Count the lines below that contain the word "subtotal". Give only the number.
** Opening EXERCISE INPUTS block **
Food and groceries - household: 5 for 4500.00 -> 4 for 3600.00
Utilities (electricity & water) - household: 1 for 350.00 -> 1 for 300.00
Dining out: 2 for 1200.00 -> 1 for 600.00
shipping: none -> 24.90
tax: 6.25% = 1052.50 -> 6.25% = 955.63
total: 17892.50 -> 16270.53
** Closing EXERCISE INPUTS block **
** Opening EXERCISE INPUTS block **
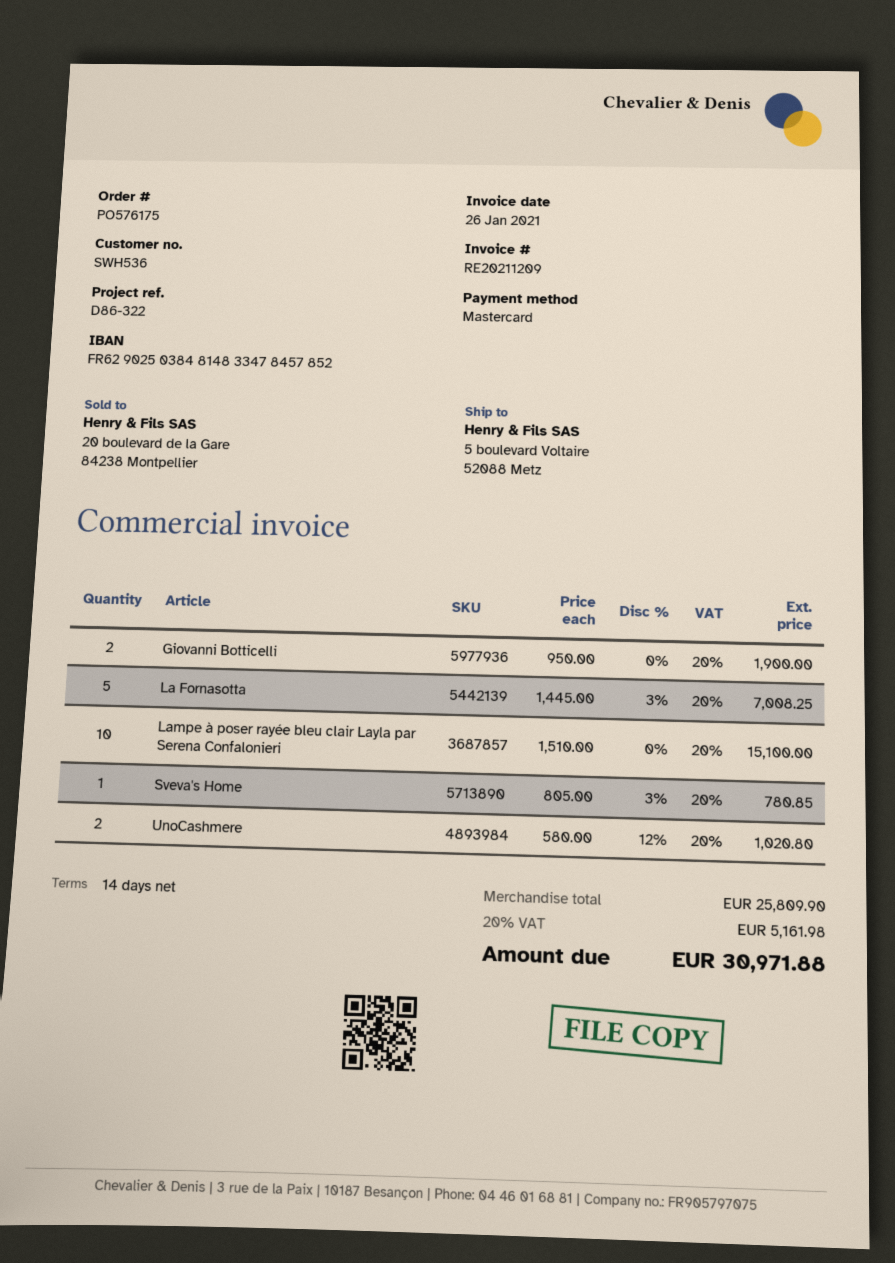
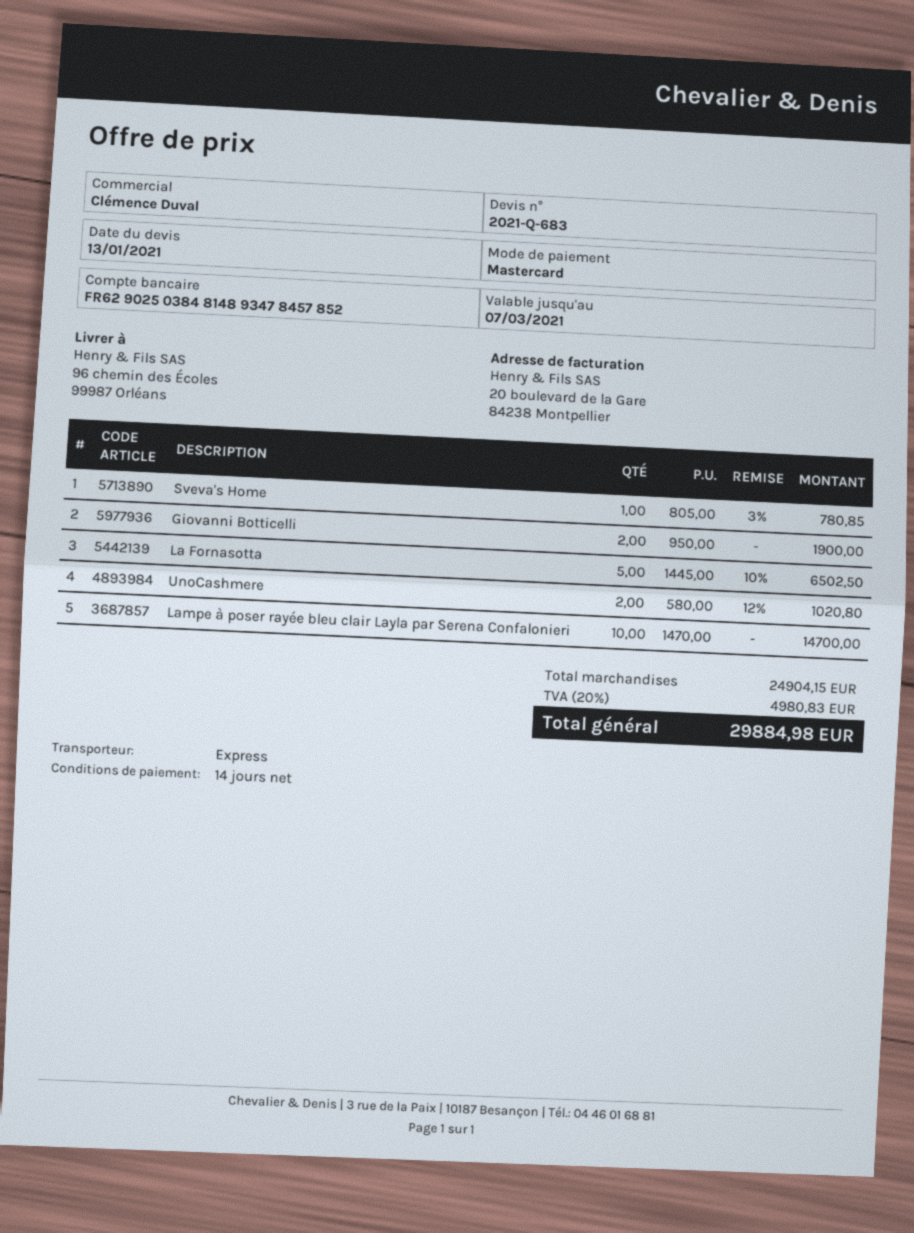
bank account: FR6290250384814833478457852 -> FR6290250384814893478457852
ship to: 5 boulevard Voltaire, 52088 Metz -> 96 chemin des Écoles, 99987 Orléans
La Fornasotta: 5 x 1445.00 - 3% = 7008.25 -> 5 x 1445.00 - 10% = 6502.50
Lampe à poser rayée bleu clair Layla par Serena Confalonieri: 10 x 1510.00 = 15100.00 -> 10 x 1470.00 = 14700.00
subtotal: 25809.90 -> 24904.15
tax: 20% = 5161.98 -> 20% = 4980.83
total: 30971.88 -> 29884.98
** Closing EXERCISE INPUTS block **
** Opening EXERCISE INPUTS block **
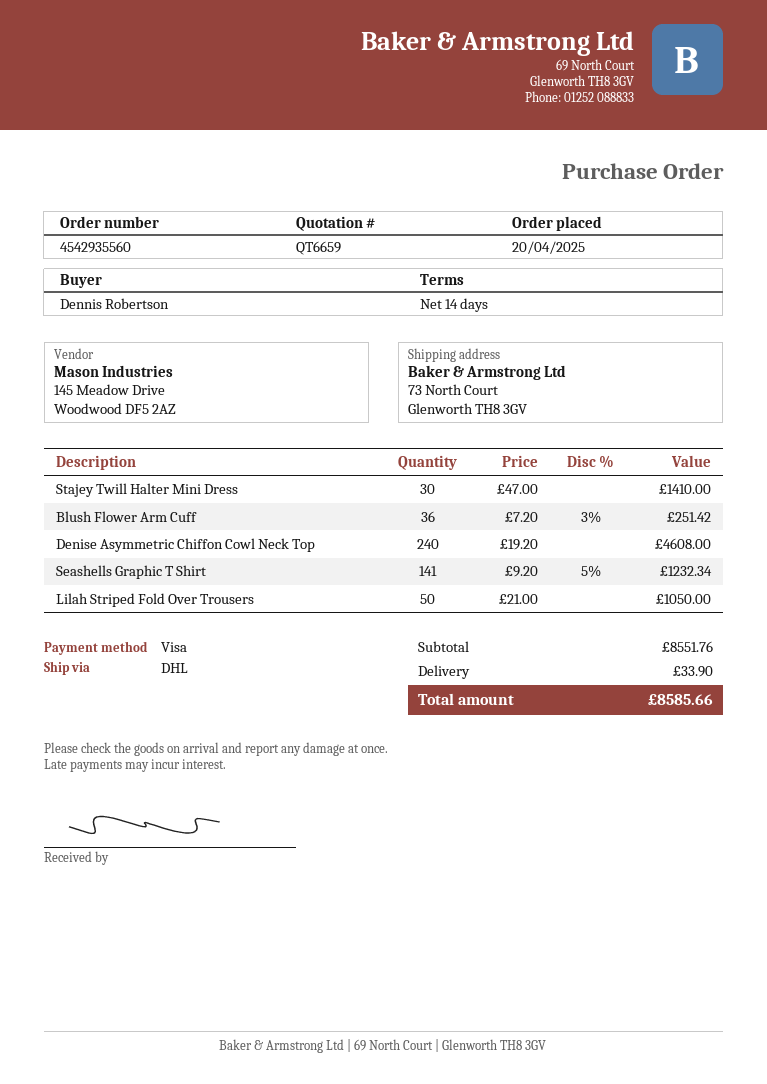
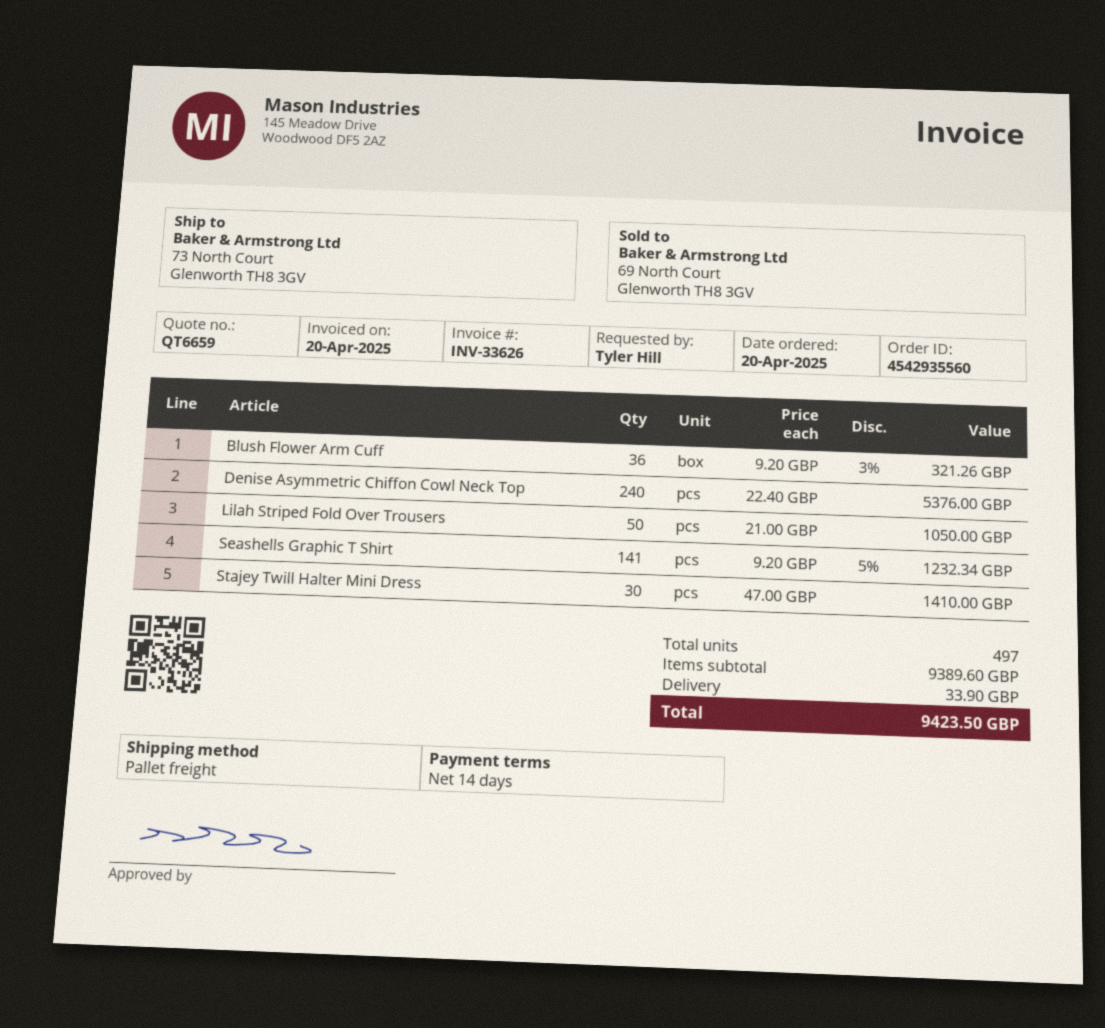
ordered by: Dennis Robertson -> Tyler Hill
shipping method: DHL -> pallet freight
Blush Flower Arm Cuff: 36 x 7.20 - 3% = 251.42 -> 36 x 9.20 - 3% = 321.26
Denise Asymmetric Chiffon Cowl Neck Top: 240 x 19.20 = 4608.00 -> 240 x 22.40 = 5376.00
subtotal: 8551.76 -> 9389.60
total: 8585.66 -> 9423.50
** Closing EXERCISE INPUTS block **
§ REPLY
2